● **Exercise objective**
Starting from the top of the entries below and ending with the line containing "-641,7 +641,6 @@", restate every line word for word, pictures omitted.

● **Exercise input**
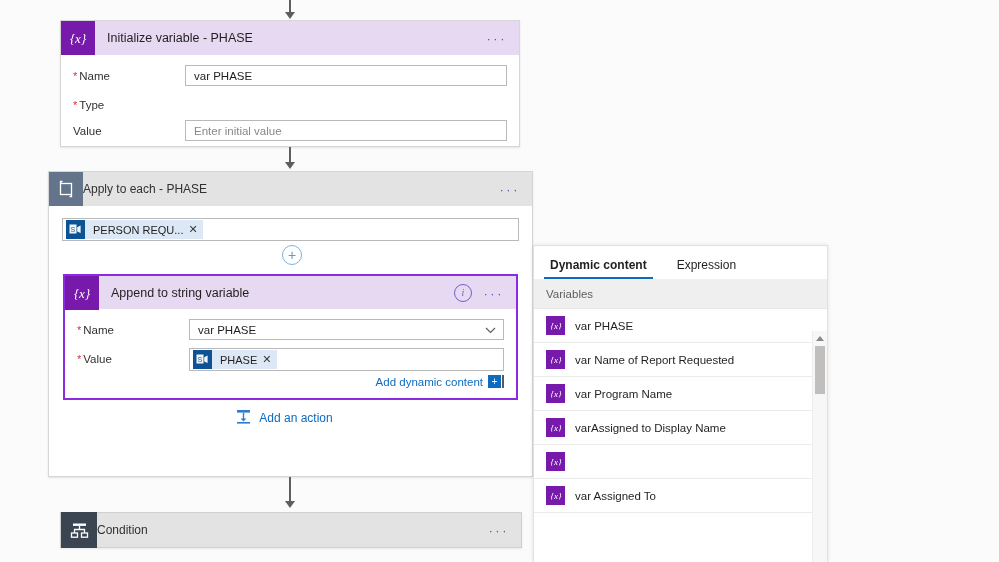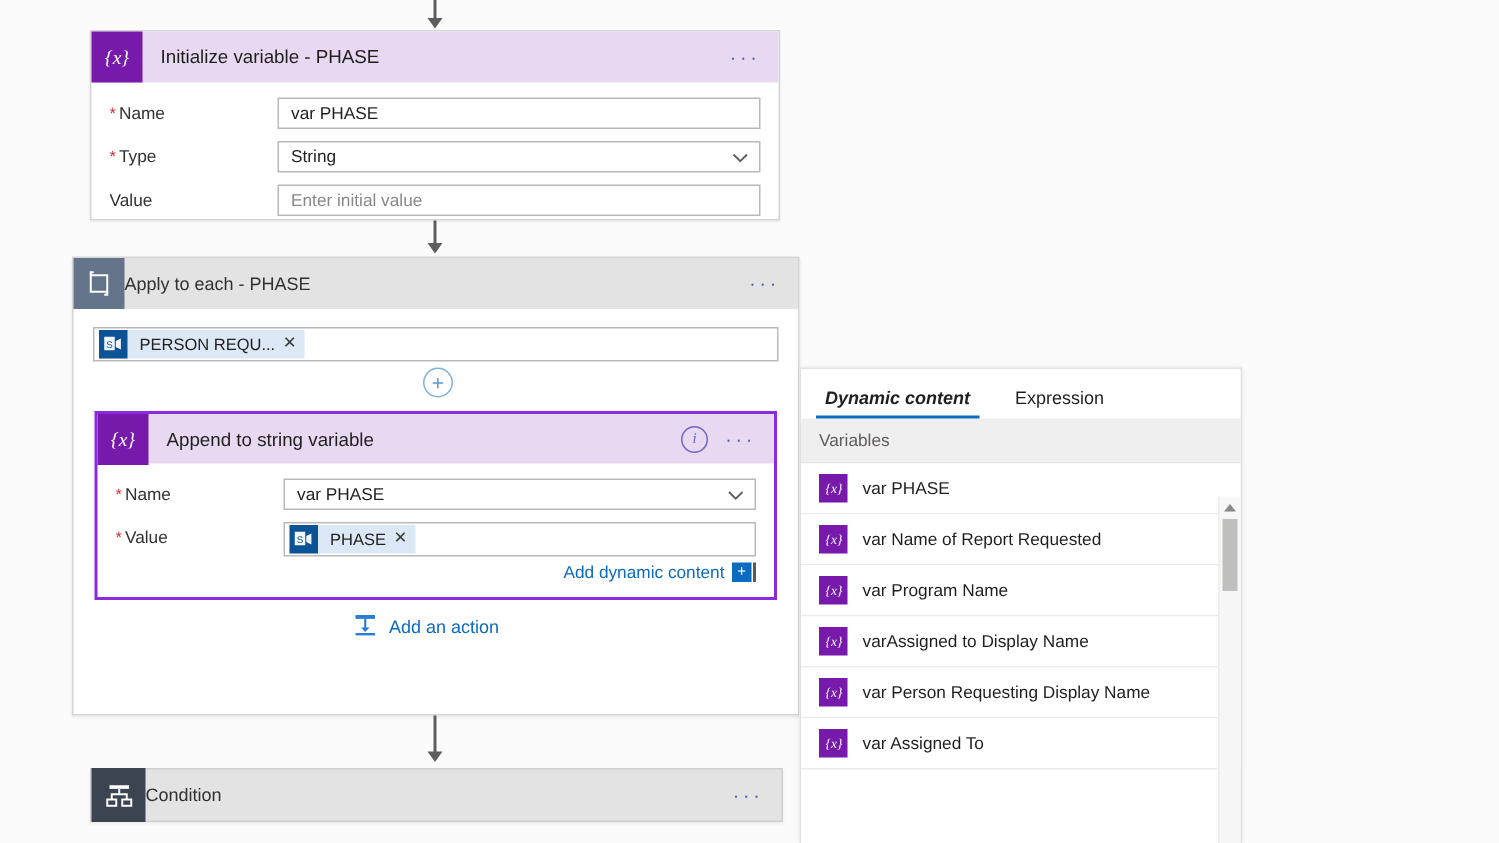--- a/index.html
+++ b/index.html
@@ -451,14 +451,6 @@
 
       <div class="frow">
         <div class="flabel req">Type</div>
-        <div class="fctl">
-          <div class="finput">String</div>
-          <span class="chev">
-            <svg width="11" height="7" viewBox="0 0 11 7">
-              <path d="M1 1 L5.5 5.5 L10 1" stroke="#605e5c" stroke-width="1.2" fill="none"></path>
-            </svg>
-          </span>
-        </div>
       </div>
 
       <div class="frow">

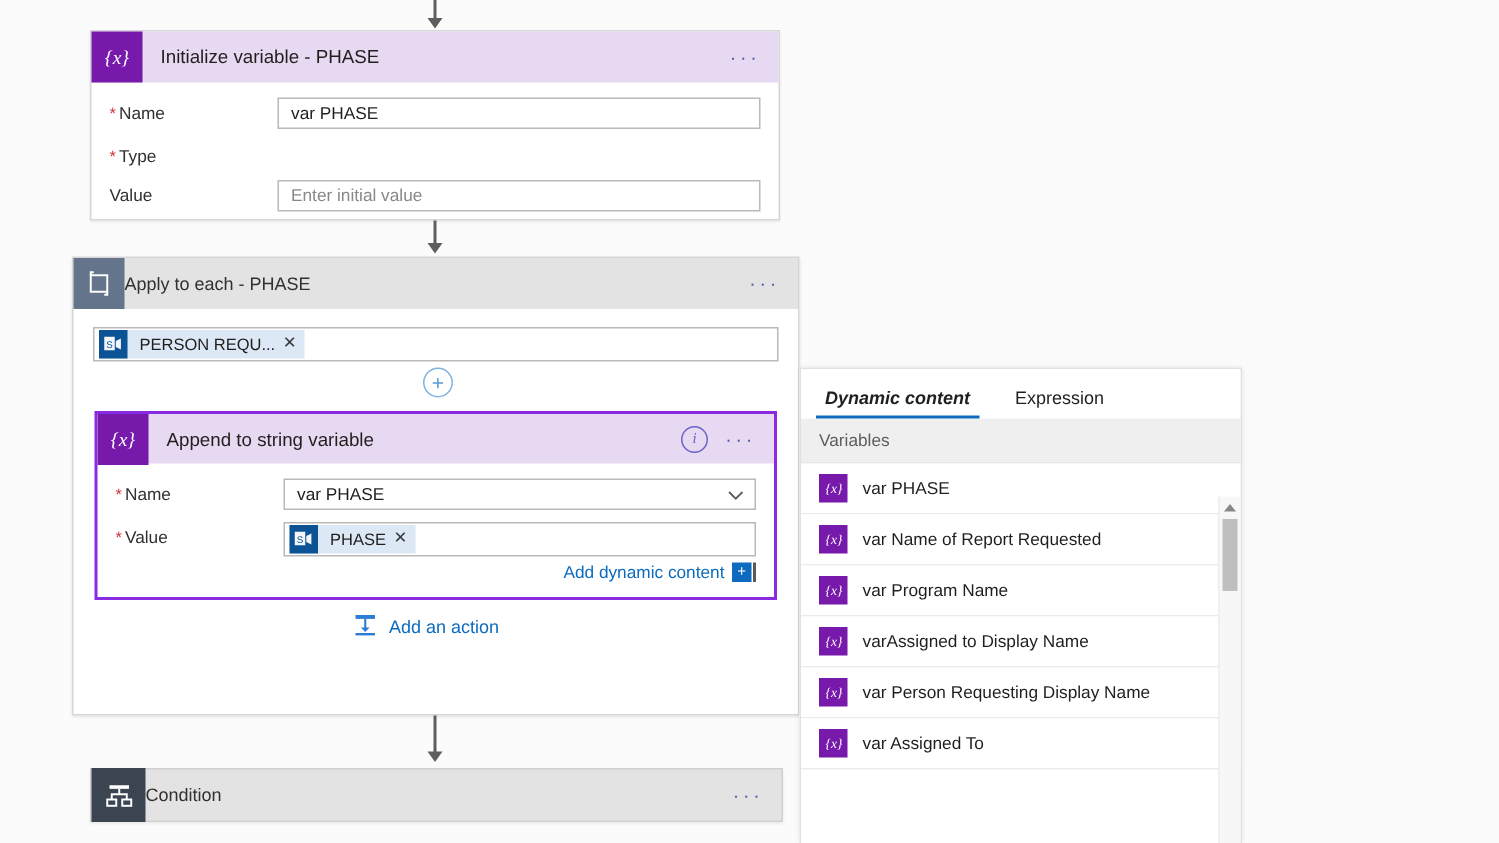--- a/index.html
+++ b/index.html
@@ -330,7 +330,7 @@
     position: relative;
   }
   .dc-tab + .dc-tab { margin-left: 18px; }
-  .dc-tab.active { font-weight: bold; font-style: italic; }
+  .dc-tab.active { font-weight: bold; }
   .dc-tab.active::after {
     content: "";
     position: absolute;

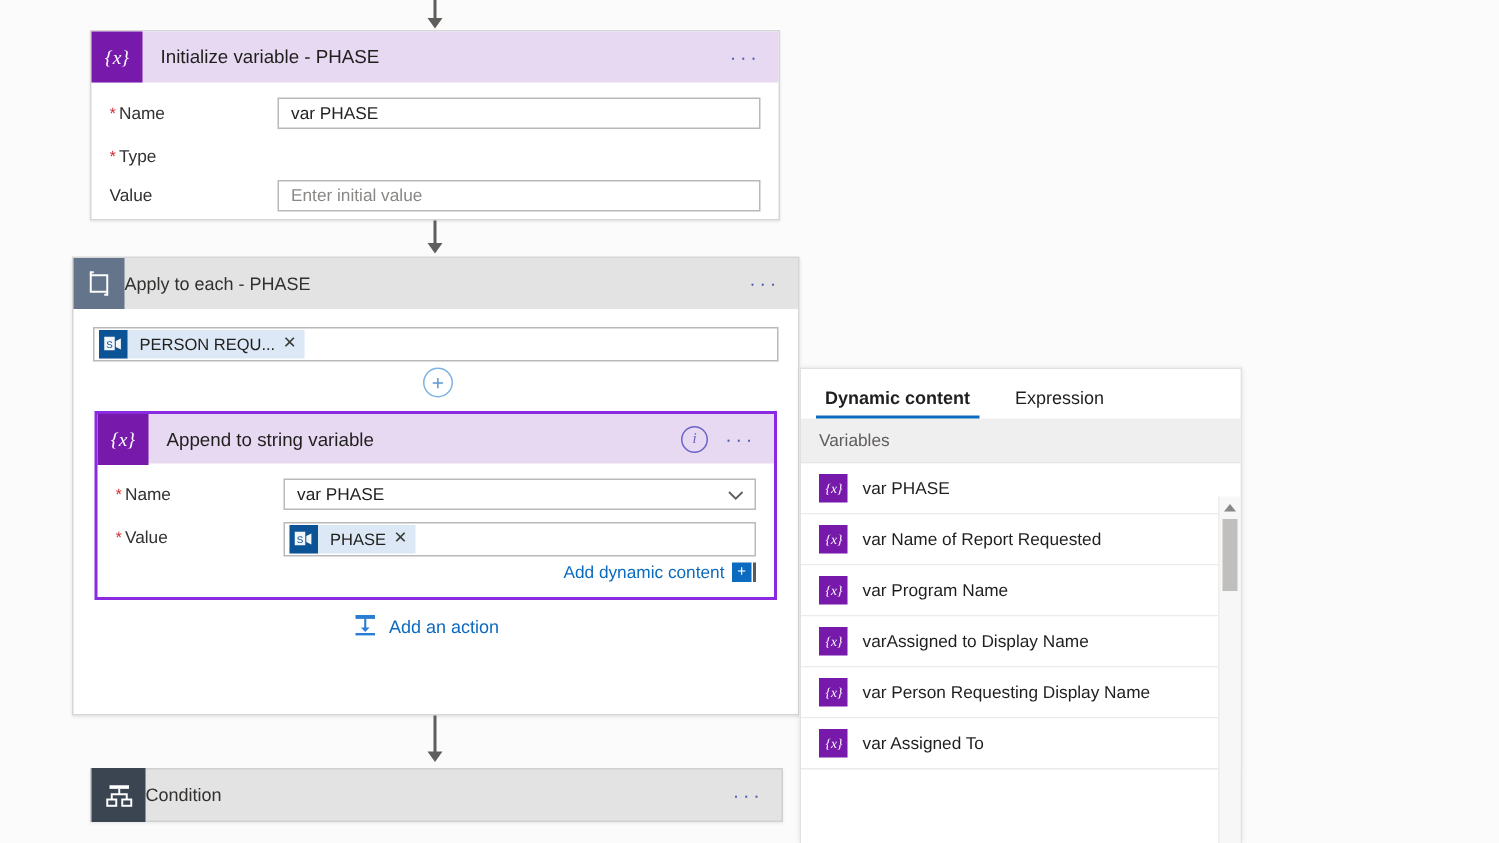--- a/index.html
+++ b/index.html
@@ -641,7 +641,6 @@
             <text x="7" y="8.6" text-anchor="middle" font-family="Liberation Serif, serif" font-style="italic" font-size="9" fill="#ffffff">{x}</text>
           </svg>
         </span>
-        <span class="vlabel">var Person Requesting Display Name</span>
       </div>
 
       <div class="dc-item">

● **Written solution**
--- a/index.html
+++ b/index.html
@@ -451,14 +451,6 @@
 
       <div class="frow">
         <div class="flabel req">Type</div>
-        <div class="fctl">
-          <div class="finput">String</div>
-          <span class="chev">
-            <svg width="11" height="7" viewBox="0 0 11 7">
-              <path d="M1 1 L5.5 5.5 L10 1" stroke="#605e5c" stroke-width="1.2" fill="none"></path>
-            </svg>
-          </span>
-        </div>
       </div>
 
       <div class="frow">

--- a/index.html
+++ b/index.html
@@ -330,7 +330,7 @@
     position: relative;
   }
   .dc-tab + .dc-tab { margin-left: 18px; }
-  .dc-tab.active { font-weight: bold; font-style: italic; }
+  .dc-tab.active { font-weight: bold; }
   .dc-tab.active::after {
     content: "";
     position: absolute;

--- a/index.html
+++ b/index.html
@@ -641,7 +641,6 @@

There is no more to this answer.